A Venezuela é entusiasta e incentivadora de todas as formas de diminuir a dependência econômica externa da América Latina e do avanço do processo de integração regional. O país está presente em todos os organismos regionais que apontem nessa direção e sempre que possível com uma atuação de liderança.

Essa participação em diversos organismos não ocasiona um conflito de interesses para os venezuelanos. Pelo contrário, serve como uma forma de complementariedade do processo de integração da América Latina. A existência dessa variedade de organizações reflete as assimetrias existentes no subcontinente americano.

As iniciativas promovidas por Caracas com a criação da Aliança Bolivariana para as Américas-Tratado de Comércio dos Povos (ALBA-TCP), do Banco da ALBA e da Petrocaribe, por exemplo, demonstram o firme objetivo de diminuição da influência norte-americana na América Latina. Um novo reposicionamento da América Latina no sistema-mundo contemporâneo é um objetivo fundamental da Venezuela bolivariana.

Faremos a seguir uma análise da participação da Venezuela nos organismos regionais.

2. 1 Aliança bolivariana para as américas-tratado de comércio dos povos (ALBA-TCP)

A ALBA-TCP foi criada em oposição à proposta defendida pelos EUA de implementação da Área de Livre-Comércio das Américas (ALCA)1 e gerou um importante contraponto ideológico, econômico e político na América Latina a Washington.

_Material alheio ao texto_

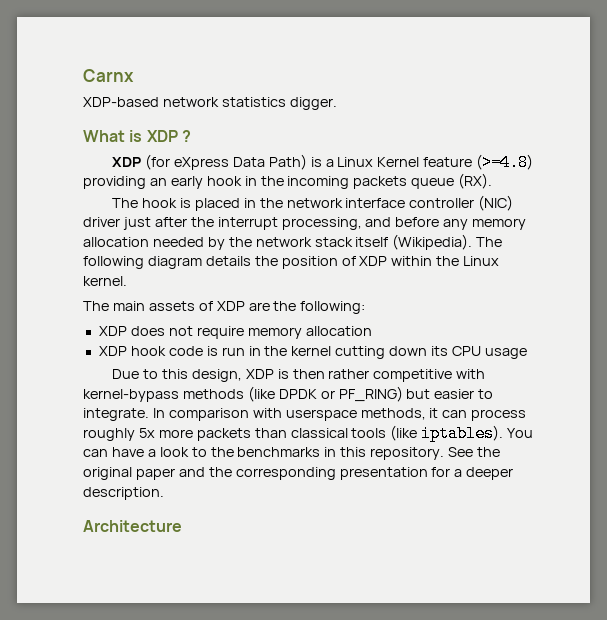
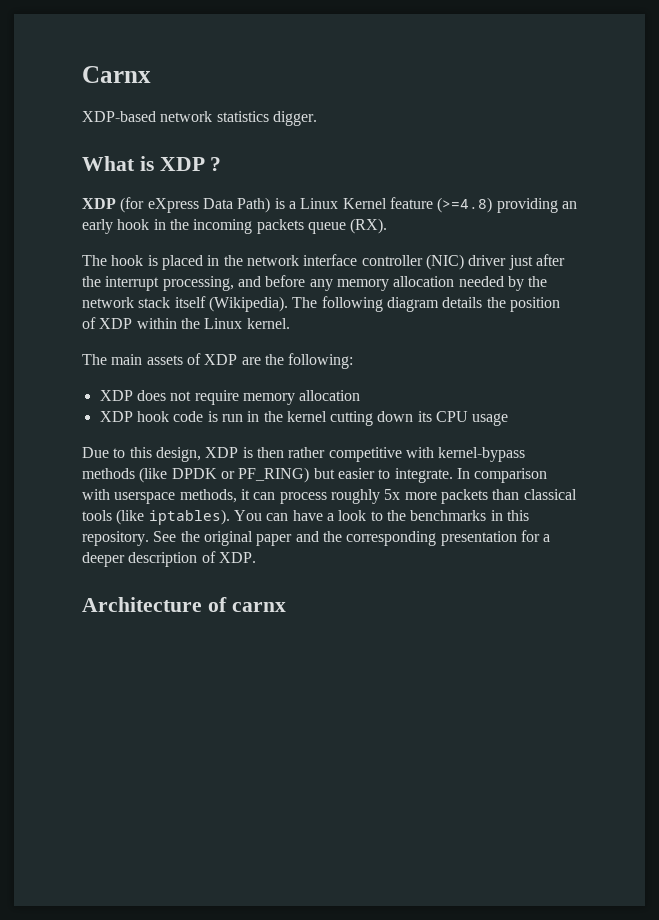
- See the original paper and the corresponding presentation for a deeper description.
+ See the original paper and the corresponding presentation for a deeper description of XDP.
- Architecture
+ Architecture of carnx

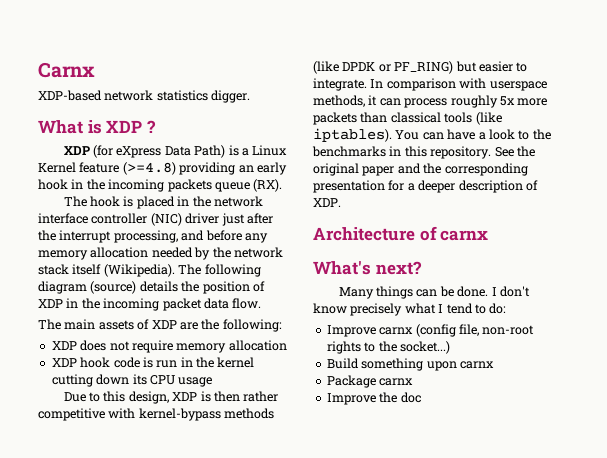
- The following diagram details the position of XDP within the Linux kernel.
+ The following diagram (source) details the position of XDP in the incoming packet data flow.
+ What's next?
+ Many things can be done. I don't know precisely what I tend to do:
+ Improve carnx (config file, non-root rights to the socket...)
+ Build something upon carnx
+ Package carnx
+ Improve the doc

A proposta de elaboração da ALBA foi apontada pela primeira vez por Hugo Chávez na III Cumbre de Chefes de Estado e de Governo, na Ilha de Margarita em dezembro de 2001 (ROSA, 2011, p. 91). No evento, Chavéz assinalou a necessidade de superação do modelo do neoliberal por outro baseado na integração latino-americana:

Ese modelo neoliberal no puede ser la base ni el marco para nuestros modelos de integración. No puede ser, es imposible que nosotros pongamos por delante para integrarnos, a la economía. No es la economía la que nos va a integrar y menos nuestras economías llenas de debilidades, de vulnerabilidades. No. Creo que se impone de nuevo lo que pudiéramos llamar la revancha de la política, que la política vuelva a la carga y que tome la vanguardia de los procesos de integración. y es la idea de Bolívar. (…) Un pacto político es lo que se impone hoy como era lo que se imponía entonces, y una integración integral, a lo bolivariano. El ALCA, por ejemplo, ¿es ese el camino? No.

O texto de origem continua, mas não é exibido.